> **Work instructions**
Your job is to report every line of the entries that has "restoration".

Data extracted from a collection
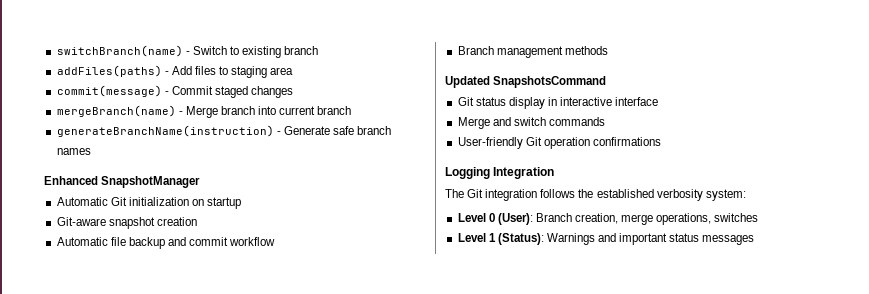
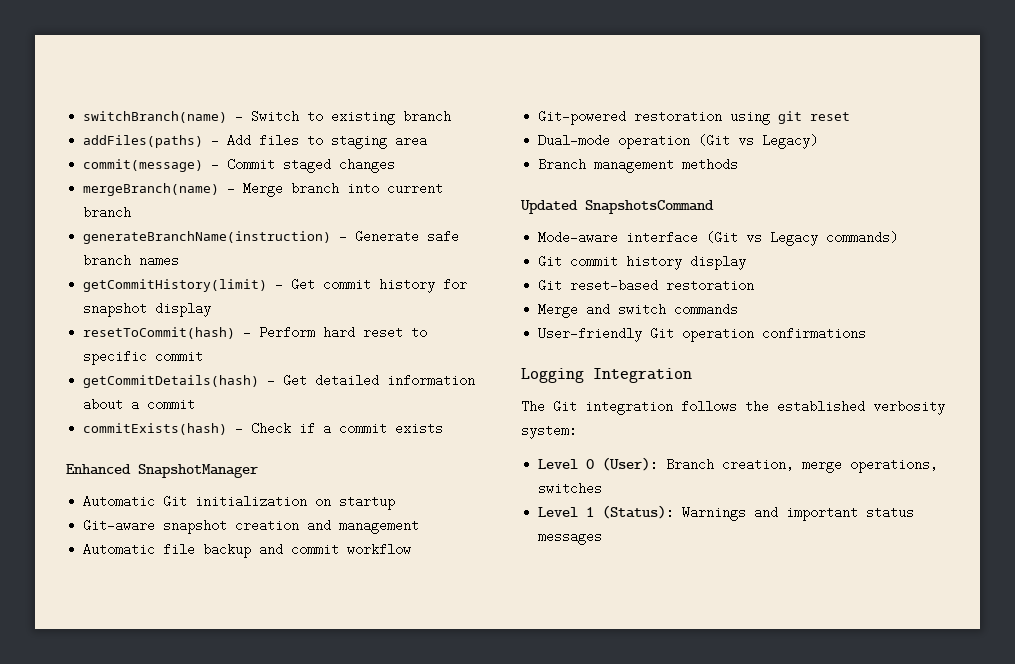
+ getCommitHistory(limit) - Get commit history for snapshot display
+ resetToCommit(hash) - Perform hard reset to specific commit
+ getCommitDetails(hash) - Get detailed information about a commit
+ commitExists(hash) - Check if a commit exists
- Git-aware snapshot creation
+ Git-aware snapshot creation and management
+ Git-powered restoration using git reset
+ Dual-mode operation (Git vs Legacy)
- Git status display in interactive interface
+ Mode-aware interface (Git vs Legacy commands)
+ Git commit history display
+ Git reset-based restoration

> **Output for this task**
+ Git-powered restoration using git reset
+ Git reset-based restoration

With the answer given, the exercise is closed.